Example 2.B.2 from Generalized Linear Mixed Models: Modern Concepts, Methods and Applications by Walter W. Stroup(p-54)
Source:R/Exam2.B.2.R
Exam2.B.2.Rd
Exam2.B.2 is used to visualize the effect of glm model statement with binomial data with logit and probit links.
References
Stroup, W. W. (2012). Generalized Linear Mixed Models: Modern Concepts, Methods and Applications. CRC Press.
Author
Muhammad Yaseen (myaseen208@gmail.com)
Adeela Munawar (adeela.uaf@gmail.com)
Examples
#-----------------------------------------------------------------------------------
## probitit Model discussed in Example 2.B.2 using DataExam2.B.2
## Default link is logit
## using fmaily = binomial gives warning message of no-integer successes
#-----------------------------------------------------------------------------------
data(DataExam2.B.2)
Exam2.B.2glm <- glm(formula = y/n~x, family = quasibinomial(link = "probit"), data = DataExam2.B.2)
summary(Exam2.B.2glm)
#>
#> Call:
#> glm(formula = y/n ~ x, family = quasibinomial(link = "probit"),
#> data = DataExam2.B.2)
#>
#> Coefficients:
#> Estimate Std.
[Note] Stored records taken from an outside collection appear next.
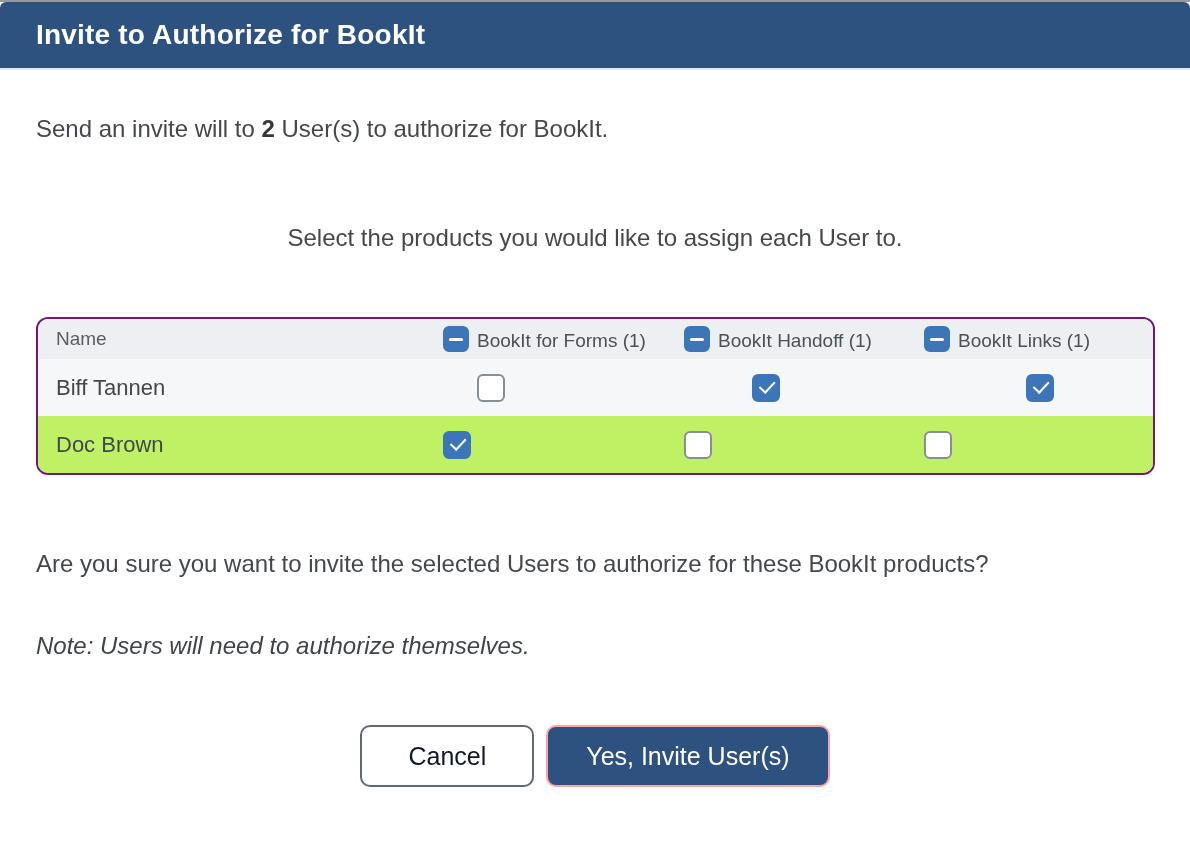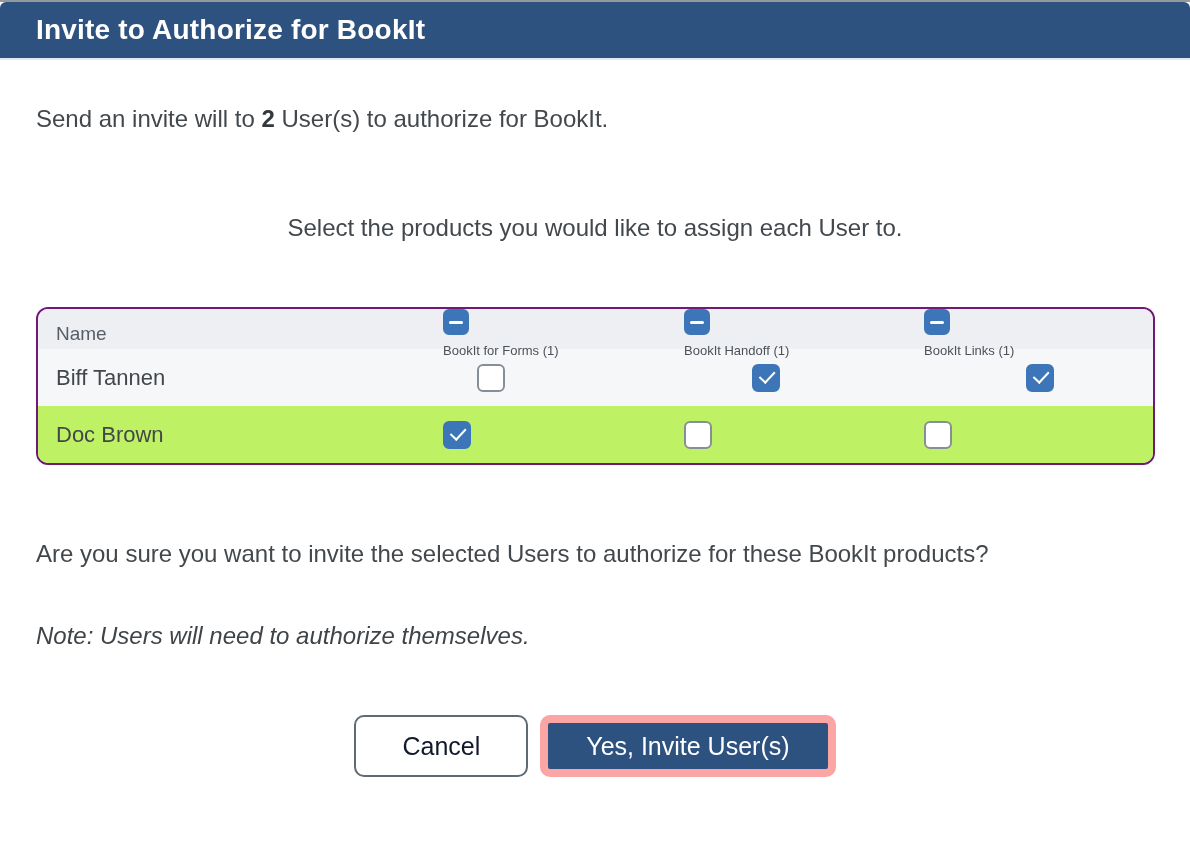--- a/index.html
+++ b/index.html
@@ -13,7 +13,7 @@
   }
   .top-strip { height: 2px; background: #95989c; }
   .modal-header {
-    height: 56px;
+    height: 66px;
     background: #2e5280;
     display: flex;
     align-items: center;

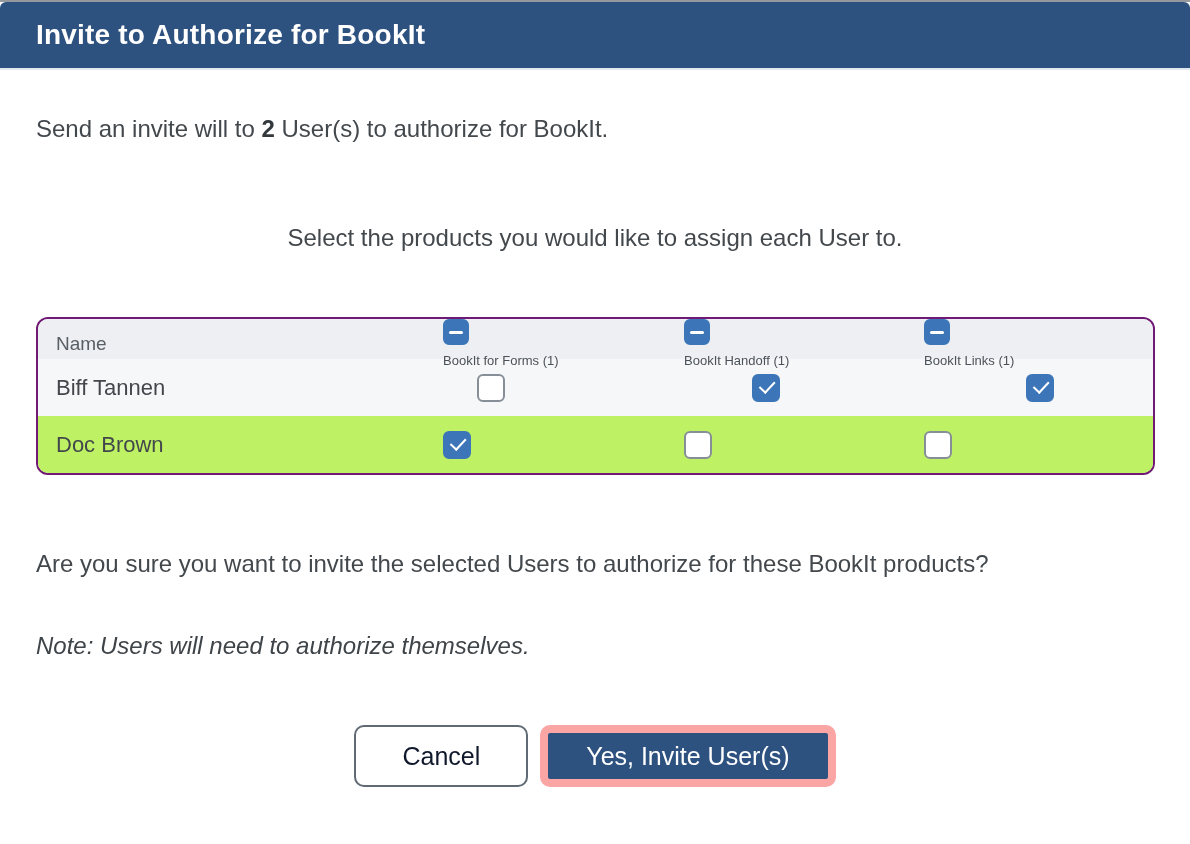--- a/index.html
+++ b/index.html
@@ -59,11 +59,10 @@
   }
   .col-h {
     display: flex;
-    align-items: flex-start;
+    align-items: flex-end;
     gap: 8px;
-    font-size: 13px;
+    font-size: 19px;
     color: #4b5158;
-    flex-direction: column;
   }
   .row-odd { height: 57px; background: #f6f7f9; gap: 34px; }
   .row-even { height: 57px; background: #bef264; }

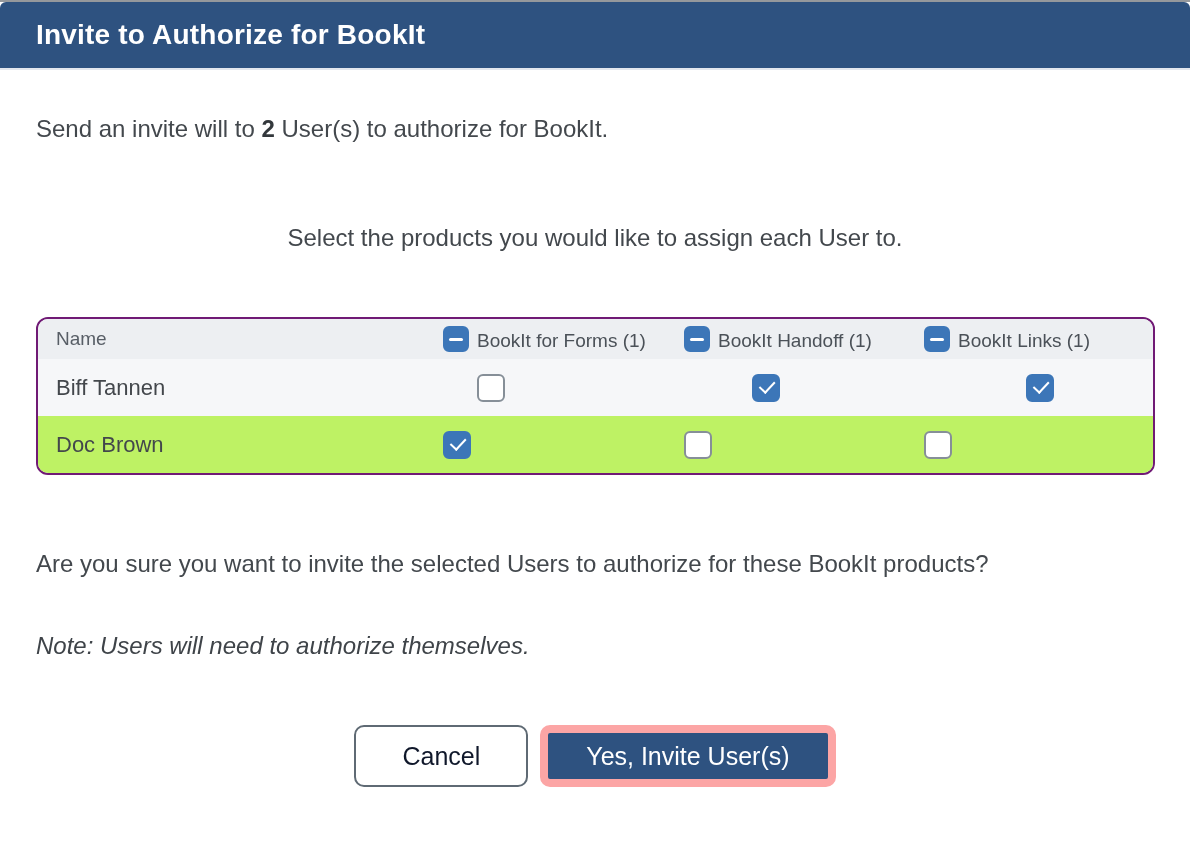--- a/index.html
+++ b/index.html
@@ -136,7 +136,7 @@
   }
   .btn-confirm {
     background: #2e5280;
-    border: 8px solid #fca5a5;
+    border: 2px solid #fca5a5;
     color: #ffffff;
     padding: 0 38px;
   }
Error t value Pr(>|t|)
#> (Intercept) -0.45281 0.18202 -2.488 0.034555 *
#> x 0.25157 0.03928 6.405 0.000125 ***
#> ---
#> Signif. codes: 0 ‘***’ 0.001 ‘**’ 0.01 ‘*’ 0.05 ‘.’ 0.1 ‘ ’ 1
#>
#> (Dispersion parameter for quasibinomial family taken to be 0.05522989)
#>
#> Null deviance: 3.49679 on 10 degrees of freedom
#> Residual deviance: 0.61969 on 9 degrees of freedom
#> AIC: NA
#>
#> Number of Fisher Scoring iterations: 5
#>
library(parameters)
model_parameters(Exam2.B.2glm)
#> Parameter | Log-Risk | SE | 95% CI | t(9) | p
#> ---------------------------------------------------------------
#> (Intercept) | -0.45 | 0.18 | [-0.81, -0.10] | -2.49 | 0.013
#> x | 0.25 | 0.04 | [ 0.18, 0.33] | 6.40 | < .001
#>
#> Uncertainty intervals (profile-likelihood) and p-values (two-tailed)
#> computed using a Wald t-distribution approximation.